I asked him to go sit somewhere else, and he obliged. I felt good, but then later, I wondered if maybe he was just a retired man, taking a walk, sitting down to reminisce.

At the same time, having a son made it harder to keep my emotional guard up at work.

Shortly after he was born, I read the file of a gang leader we suspected of extorting other prisoners. I learned that he never met his dad, and his mother was on drugs. He was born with a broken arm because a man tried to kick him out of her womb. He was put into foster care at 10 and joined a gang at 14.

Earlier in my career, I would have thought, Here I am with a cold-blooded killer. But now, with a son of my own, I couldn’t make eye contact with this man because I couldn’t stop thinking about the little boy he’d once been, and how his parents had failed him. When he was transferred, I was relieved, and decided to rethink reading files.

It’s good to have sympathy, but too much compassion makes it difficult to do your job. I’m careful, whenever possible, to keep myself away from things I know will tug too strongly at my emotions. I don’t watch chick flicks. Some officers intentionally read or watch things to spark emotions, to remind them of their humanity. I avoid it at all costs.

But with my son, I worry that I’ll be too cold to him — that I’ll treat him too much like I treat the prisoners — so I shelter and smother him. I want to baby him, to make his life easier.

I know that a lack of discipline is why some people end up in prison, so I’ve got to be careful. Recently, he didn’t bring his homework to school, and I apologized for him instead of letting him own up to it, and the teacher asked me, “Do you want him living in your basement when he’s 22?”

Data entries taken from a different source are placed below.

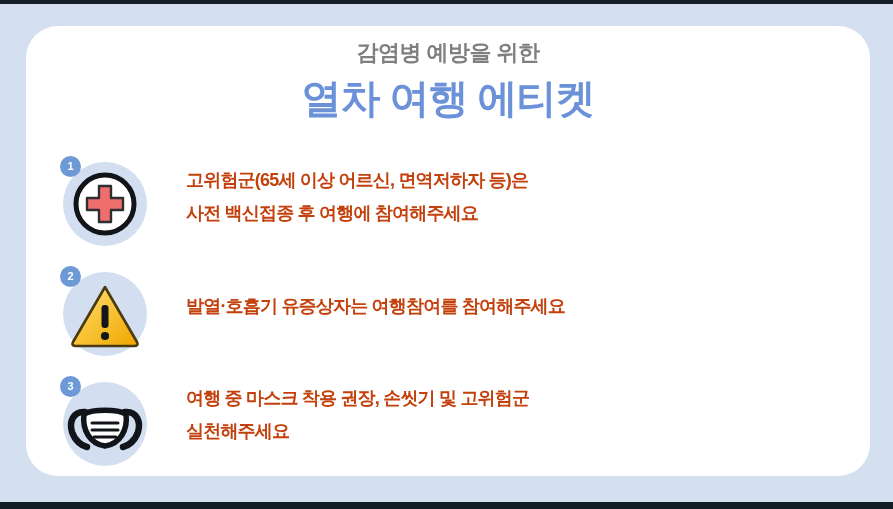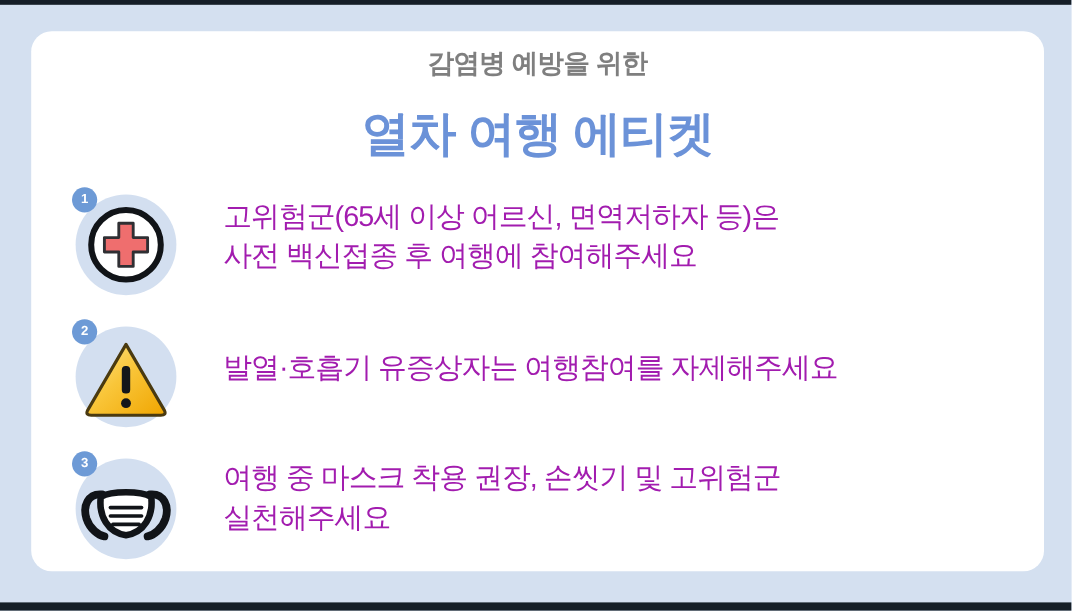"감염병 예방을 위한" .card { border-radius: 17px -> 32px }
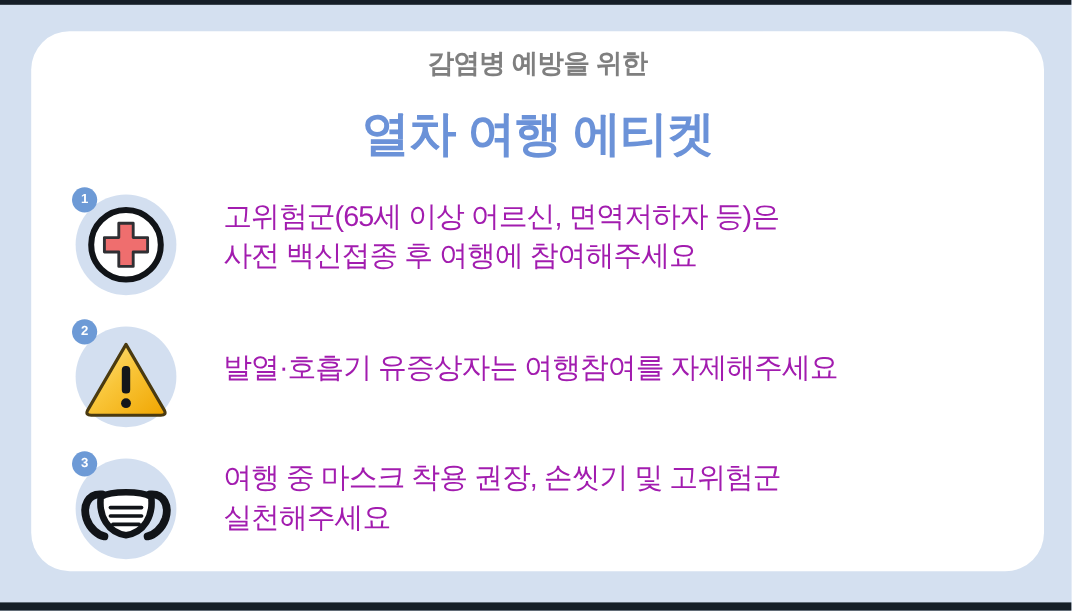"열차 여행 에티켓" .title { margin-top: 18px -> 4px }
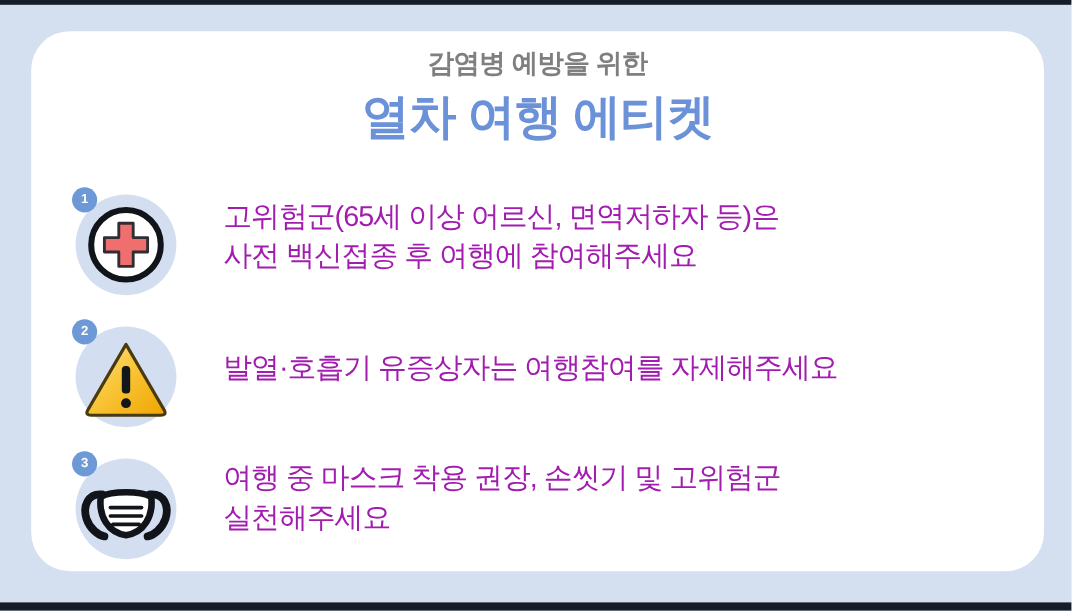"고위험군(65세 이상 어르신, 면역저하자 등)은" .item-text { color: #a21caf -> #c2410c; font-size: 24px -> 18px; font-weight: normal -> bold }
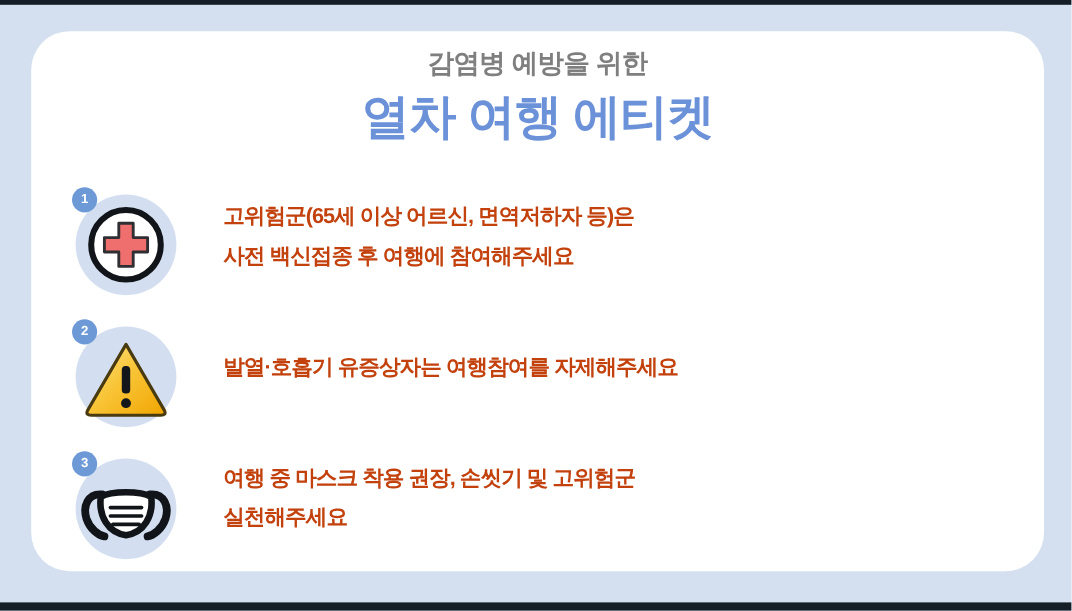"발열·호흡기 유증상자는 여행참여를 자제해주세요" p.item-text { text: 자제해주세요 -> 참여해주세요 }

At first, I thought, Yes, yes I do. But I know I want him to be successful in life, and that I may need to reconsider my parenting style.

I’m still learning.

Cary Johnson is a corrections officer at the Cotton Correctional Facility in Jackson, Mich. She is on the board of the Michigan Corrections Organization, and has been involved with the union’s efforts to help researchers study post-traumatic stress disorder and other mental health issues among officers.